Exercise aim:
Print the listing below a second time, exactly, and omit its images.

Input data:
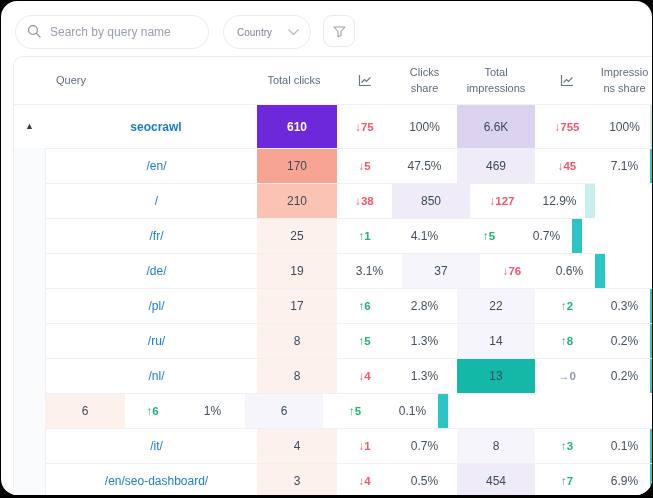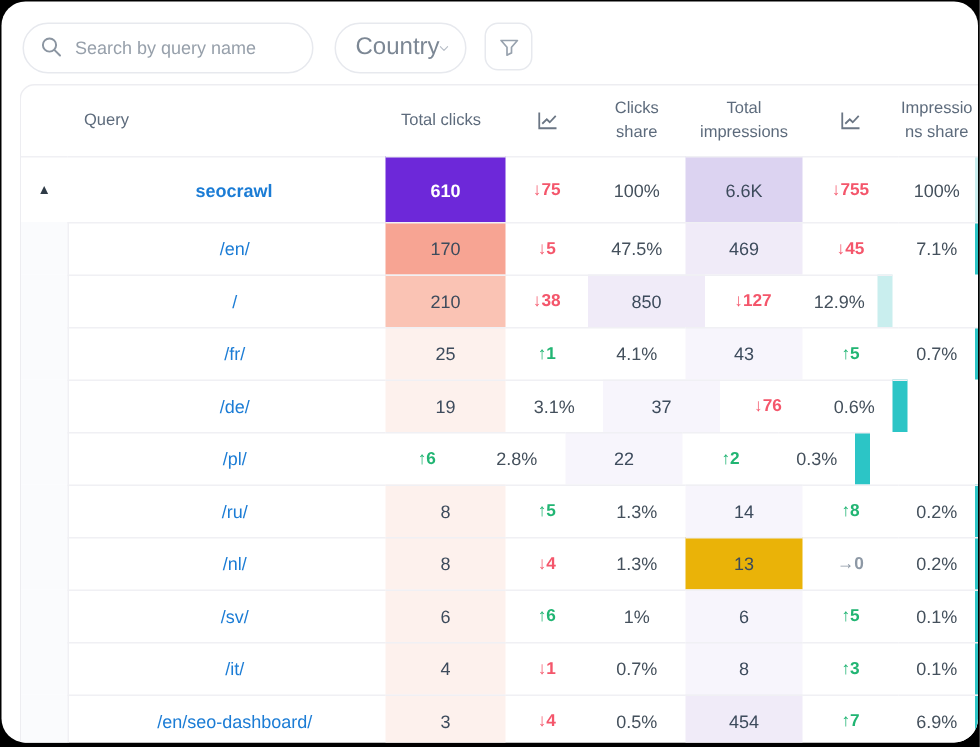"Country" .country span { font-size: 16px -> 10px }
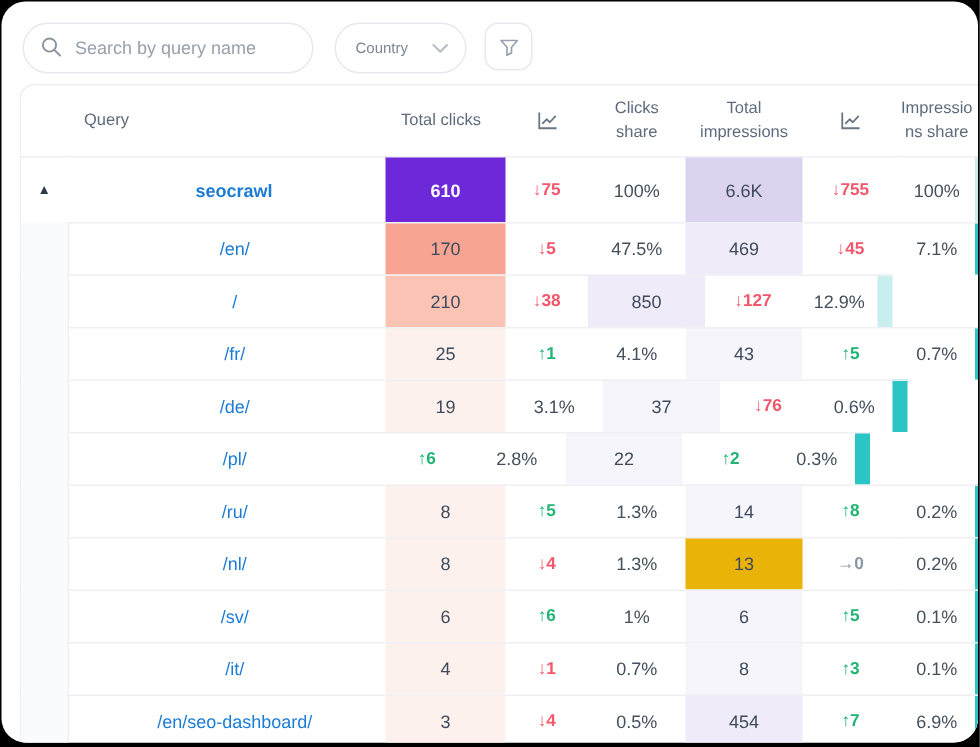"43" div.cell { html: <div> <span>43</span> </div> -> none }
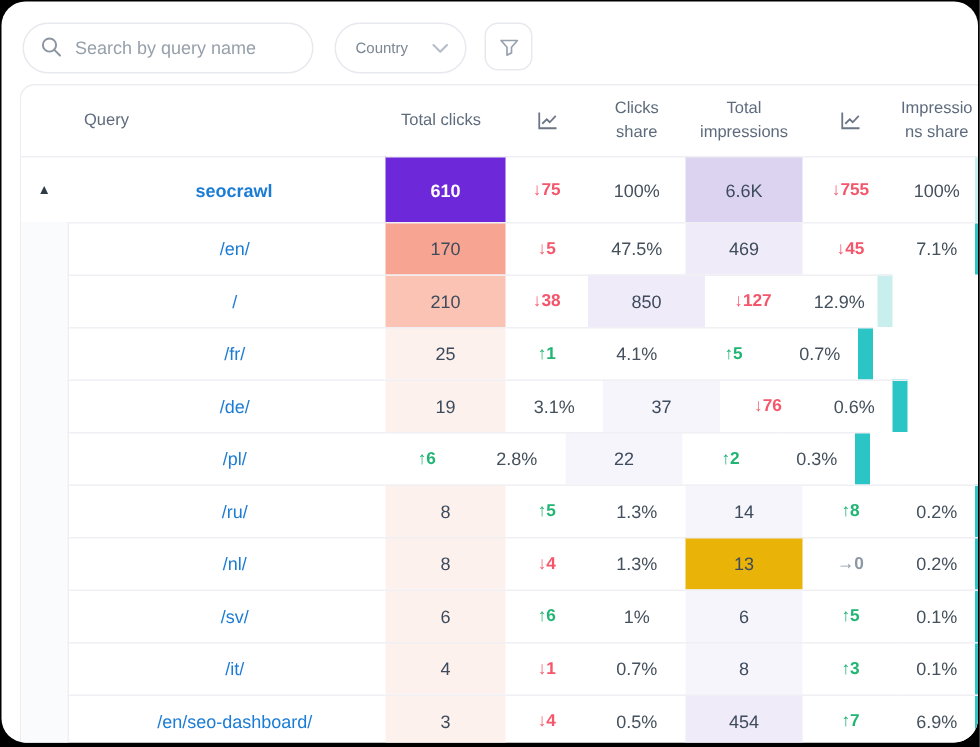"17" div.cell { html: none -> <div> <span>17</span> </div> }
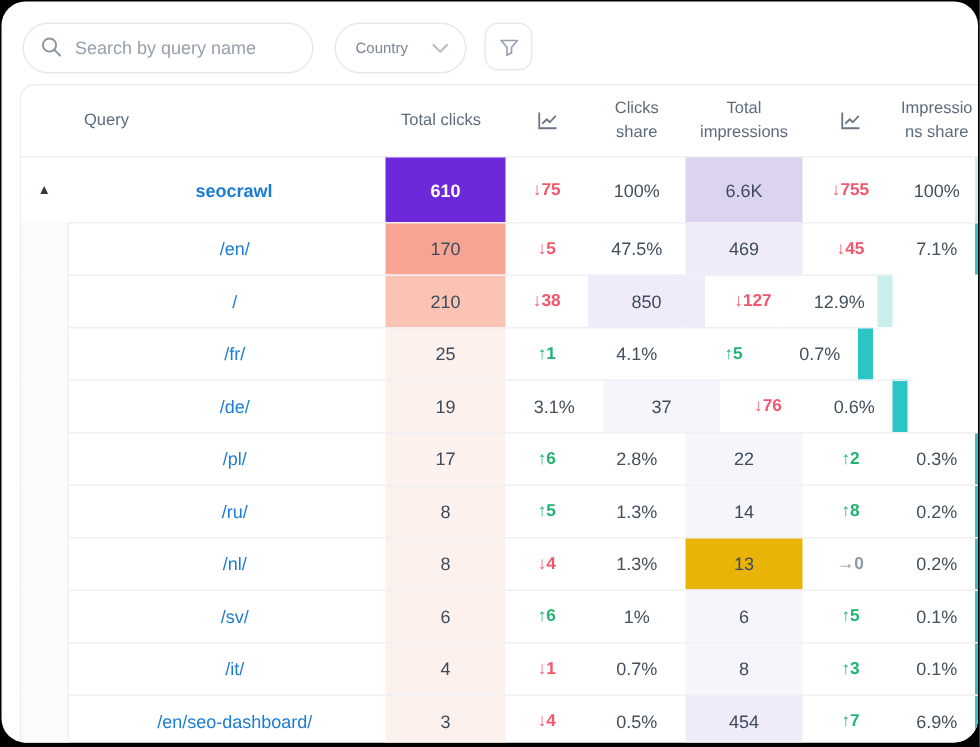"13" div.cell { background: #eab308 -> #14b8a6 }
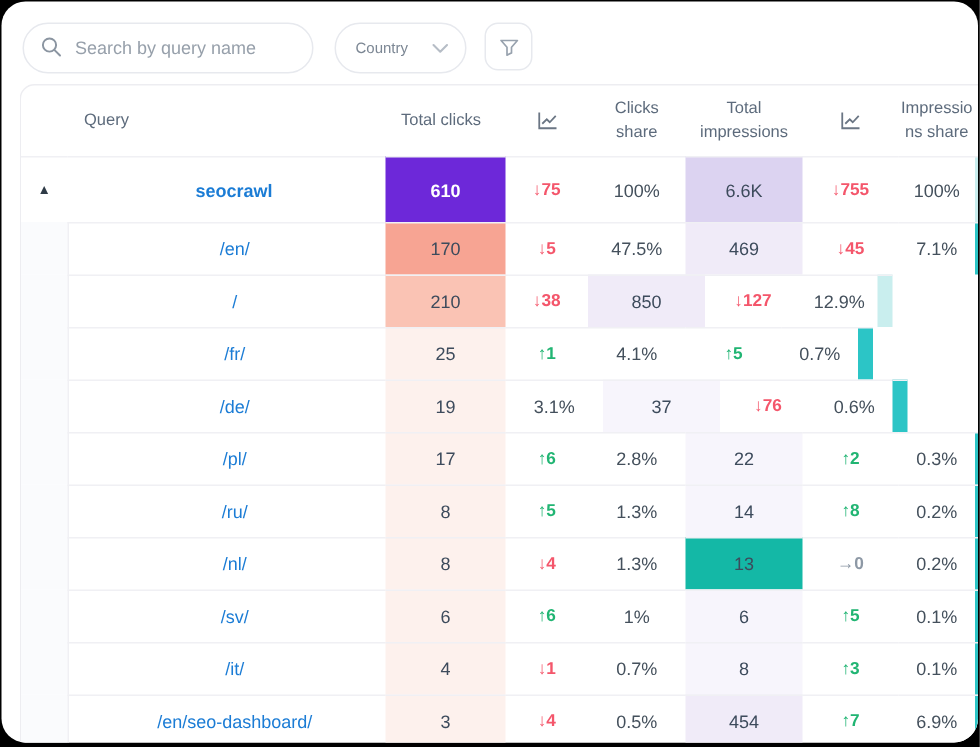"/sv/" div.cell { html: <div> <span>/sv/</span> </div> -> none }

Answer to the exercise:
"Country" .country span { font-size: 16px -> 10px }
"43" div.cell { html: <div> <span>43</span> </div> -> none }
"17" div.cell { html: none -> <div> <span>17</span> </div> }
"13" div.cell { background: #eab308 -> #14b8a6 }
"/sv/" div.cell { html: <div> <span>/sv/</span> </div> -> none }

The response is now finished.